I’ve been using Apple computers since somewhere around 1987. My first computer was a Kaypro II. After that was no longer usable, I got a DOS machine. When it came time to replace it I got a Macintosh.
I have never owned a Windows machine and have only marginal familiarity with that environment. I don’t foresee every using anything but an Apple computer. “But Macs are so expensive,” some people will say.
Yeah, Macs are expensive. But they work well, are easy to use, and are relatively durable. And they are elegant, both physically and functionally. These qualities have value that’s worth paying for.
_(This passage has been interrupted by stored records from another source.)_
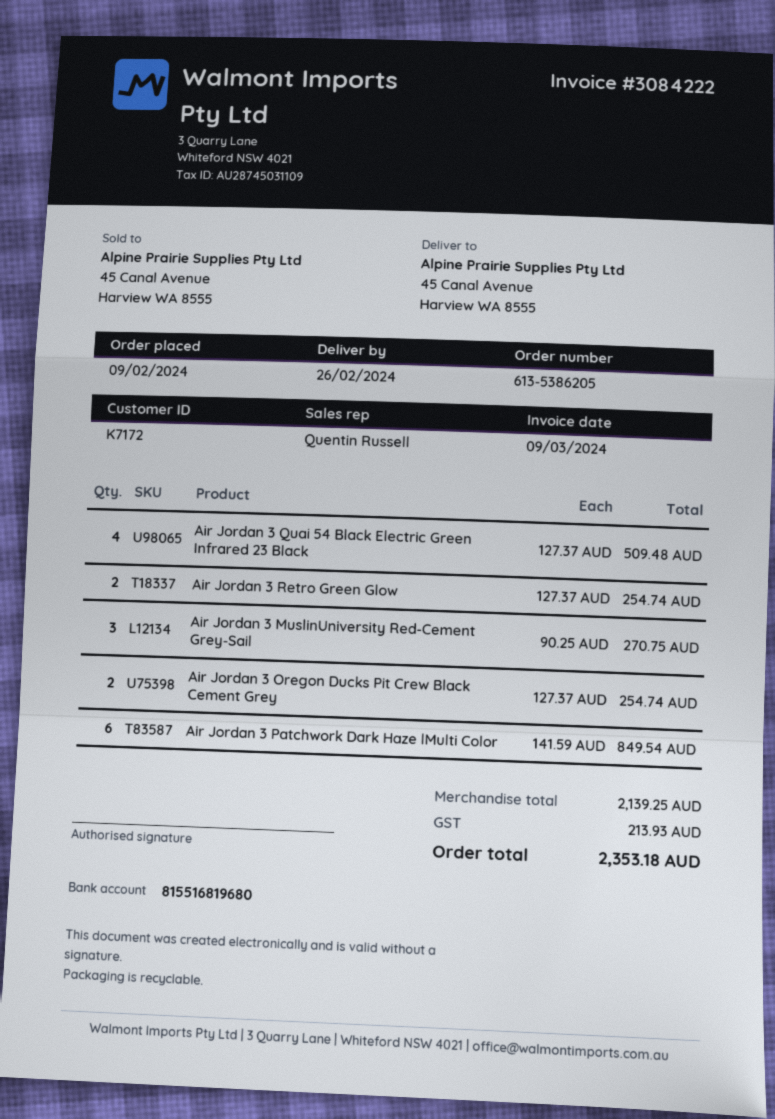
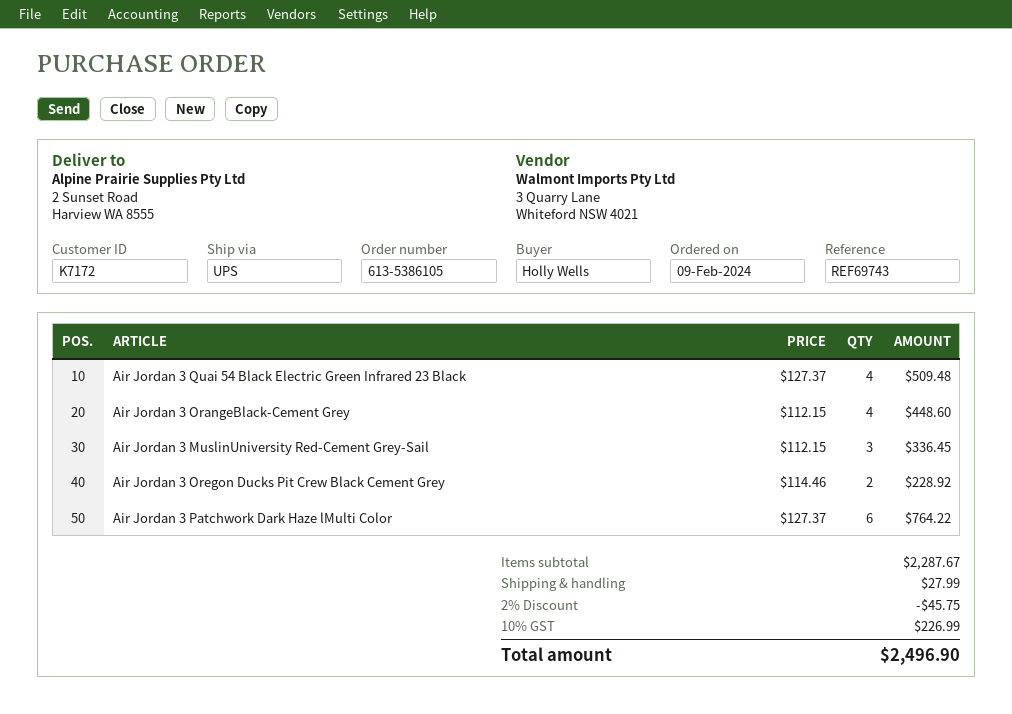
order number: 613-5386205 -> 613-5386105
ship to: 45 Canal Avenue, Harview WA 8555 -> 2 Sunset Road, Harview WA 8555
Air Jordan 3 Retro Green Glow: 2 x 127.37 = 254.74 -> none
Air Jordan 3 MuslinUniversity Red-Cement Grey-Sail: 3 x 90.25 = 270.75 -> 3 x 112.15 = 336.45
Air Jordan 3 Oregon Ducks Pit Crew Black Cement Grey: 2 x 127.37 = 254.74 -> 2 x 114.46 = 228.92
Air Jordan 3 Patchwork Dark Haze lMulti Color: 6 x 141.59 = 849.54 -> 6 x 127.37 = 764.22
Air Jordan 3 OrangeBlack-Cement Grey: none -> 4 x 112.15 = 448.60
subtotal: 2139.25 -> 2287.67
discount: none -> 2% = 45.75
shipping: none -> 27.99
tax: 213.93 -> 226.99
total: 2353.18 -> 2496.90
As Guy Kawasaki writes here in “What I Learned from Steve Jobs”:
“Woe unto you if you decide everything based on price. Even more woe unto you if you compete solely on price. Price is not all that matters—what is important, at least to some people, is value. And value takes into account training, support, and the intrinsic joy of using the best tool that’s made. It’s pretty safe to say that no one buys Apple products because of their low price.”
So I’m an Apple fan.
And like everyone else in the world, I’ve been hearing and reading about what a innovative and visionary genius Steve Jobs was. All over the Internet are stories about and lists of how he changed the way people use computers, communicate, and buy and listen to music.
I wish I could be more like Jobs: innovative, persuasive, brilliant. Don’t you?
Yet there is something unsettling to me about all the praise that has been heaped upon him since he died last Wednesday. It’s unsettling because according to things I’ve heard over the years and especially what I’ve been reading recently (for example here and here), Steve Jobs was not a nice guy. Here’s what Rob Long writes in National Review Online, just two days before Jobs’s death:
“The stories of Steve’s temper are passed around Silicon Valley like business cards. Steve tossing a chair when a prototype wasn’t thin enough. Steve firing an engineer in an elevator when the engineer told him about the battery life of a new iPhone. Steve scrapping an entire product line because it wasn’t perfect, and had no hope of becoming perfect. Steve demanding more features. Steve insisting on better syncing. Steve shouting for thinner. Steve screaming for lighter. Steve terrifying his employees, his vendors, his business partners. Steve, engaged in furious e-mail exchanges with journalists, bloggers, and random customers who happened to e-mail him at the right moment, when he was taking a break from making his employees sweat and from engineering even higher standards.”
So why did employees (those who were not fired) put up with such things? The pay, either in cash or stock options, must have been great. But it was more than that. I think people at Apple knew they were on the edge of something great, and they believed Jobs would take them there. That thinking was part of the culture of Apple. As Kawasaki put it:
“I lived in fear that Steve would tell me that I, or my work, was crap. In public. This fear was a big challenge. Competing with IBM and then Microsoft was a big challenge. Changing the world was a big challenge. I, and Apple employees before me and after me, did our best work because we had to do our best work to meet the big challenges.”
A visionary like Jobs would get nowhere and accomplish nothing unless he could attract very talented people who could tolerate his mercurial behavior for their own gain and convince venture capitalists that his ideas would make them all the wealthier. Perhaps that was his greatest strength.
So, yeah, Jobs had an impact on the world. And he was, until last Wednesday, a living legend. Now he’s ranked with Edison and Einstein and Ford for his accomplishments. Yet I think care should be taken in praising too much a tantrum thrower who treated people so poorly and allowed less-than-ethical business practices when it came to stock options.
I will continue to use Apple products because I, too, believe they great value for the money, both functionally and aesthetically.